Le client fait plus peur
que la Bourse
En passant entre les stands de Philips, Siemens, General Electric (et d’autres fabricants plus focalisés), on se demande comment des firmes qui faisaient jadis des lampes, des disques, des télés, des locos… ont réussi à rester de grands noms grâce aux outils pour hôpitaux. La marque est sans doute plus qu’une confiance usurpée: quand il travaille, le «public» est bien défendu par la législation et les syndicats; quand il consomme, il a aussi des lois pour lui, mais surtout la liberté de choix. Et si le secret d’une firme «durable», c’était de savoir arbitrer entre ces intérêts contraires? Le «courage» d’être patron n’est sans doute pas celui du livre de Cynthia Fleury, invitée à l’Université par Christina Kitsos au nom du «vivre-ensemble», mais il est non moins réel.

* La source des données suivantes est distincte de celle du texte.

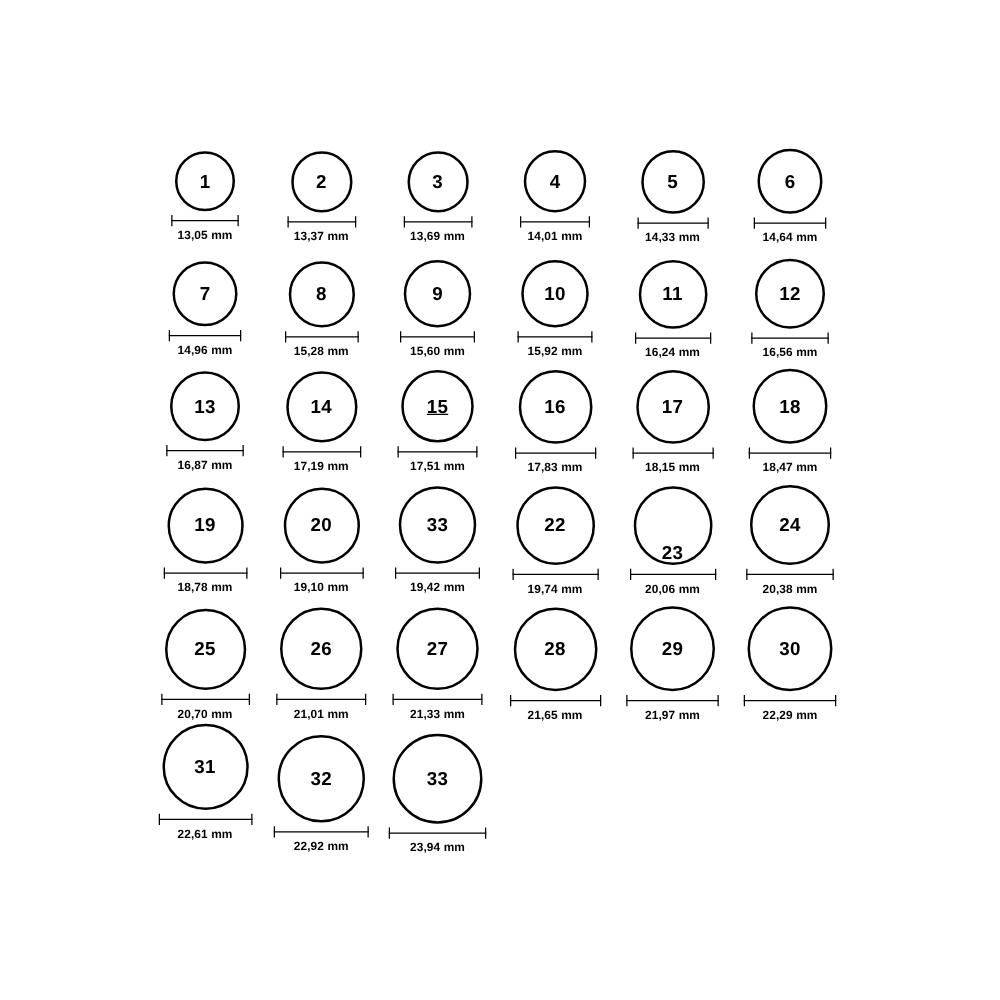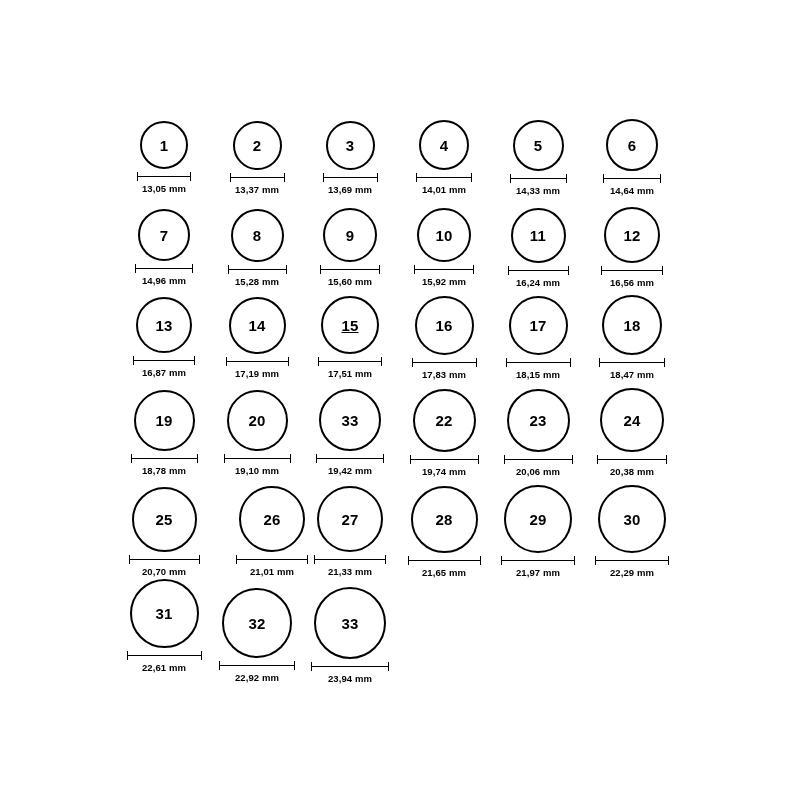--- a/index.html
+++ b/index.html
@@ -311,21 +311,21 @@
         <span class="ring-number">22</span>
       </div>
       <div class="measure" style="width: 69px;">
         <div class="bar"></div>
         <div class="tick-left"></div>
         <div class="tick-right"></div>
       </div>
       <div class="mm-label">19,74 mm</div>
     </div>
     <div class="size-cell" style="left: 478px; top: 388.5px; width: 120px;">
-      <div class="ring" style="width: 63px; height: 63px;">
+      <div class="ring" style="width: 63px; height: 63px; align-items: flex-end;">
         <span class="ring-number">23</span>
       </div>
       <div class="measure" style="width: 69px;">
         <div class="bar"></div>
         <div class="tick-left"></div>
         <div class="tick-right"></div>
       </div>
       <div class="mm-label">20,06 mm</div>
     </div>
     <div class="size-cell" style="left: 572px; top: 388px; width: 120px;">
@@ -343,21 +343,21 @@
       <div class="ring" style="width: 65px; height: 65px;">
         <span class="ring-number">25</span>
       </div>
       <div class="measure" style="width: 71px;">
         <div class="bar"></div>
         <div class="tick-left"></div>
         <div class="tick-right"></div>
       </div>
       <div class="mm-label">20,70 mm</div>
     </div>
-    <div class="size-cell" style="left: 212px; top: 486px; width: 120px;">
+    <div class="size-cell" style="left: 197px; top: 486px; width: 120px;">
       <div class="ring" style="width: 66px; height: 66px;">
         <span class="ring-number">26</span>
       </div>
       <div class="measure" style="width: 72px;">
         <div class="bar"></div>
         <div class="tick-left"></div>
         <div class="tick-right"></div>
       </div>
       <div class="mm-label">21,01 mm</div>
     </div>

Mieux vaut pour une marque défier la Bourse – et parfois ses employés – que ses clients, si elle veut durer.
On ose… après coup
Ce texte saute du coq à l’âne, mais le fil n’est pas cassé: il joue sur ce qui veut ou dit avoir du sens mais n’en a aucun, et cherche les rares mais sûrs repères quand par lapsus les gens qui savent parlent vrai.
Alors tout espoir n’est pas perdu quand on entend un vétéran de la Genève Internationale se laisser aller à la confidence: «Ces comités de notables – qui étouffent par exemple les Hautes Etudes ou la Croix-Rouge – ont besoin d’être secoués».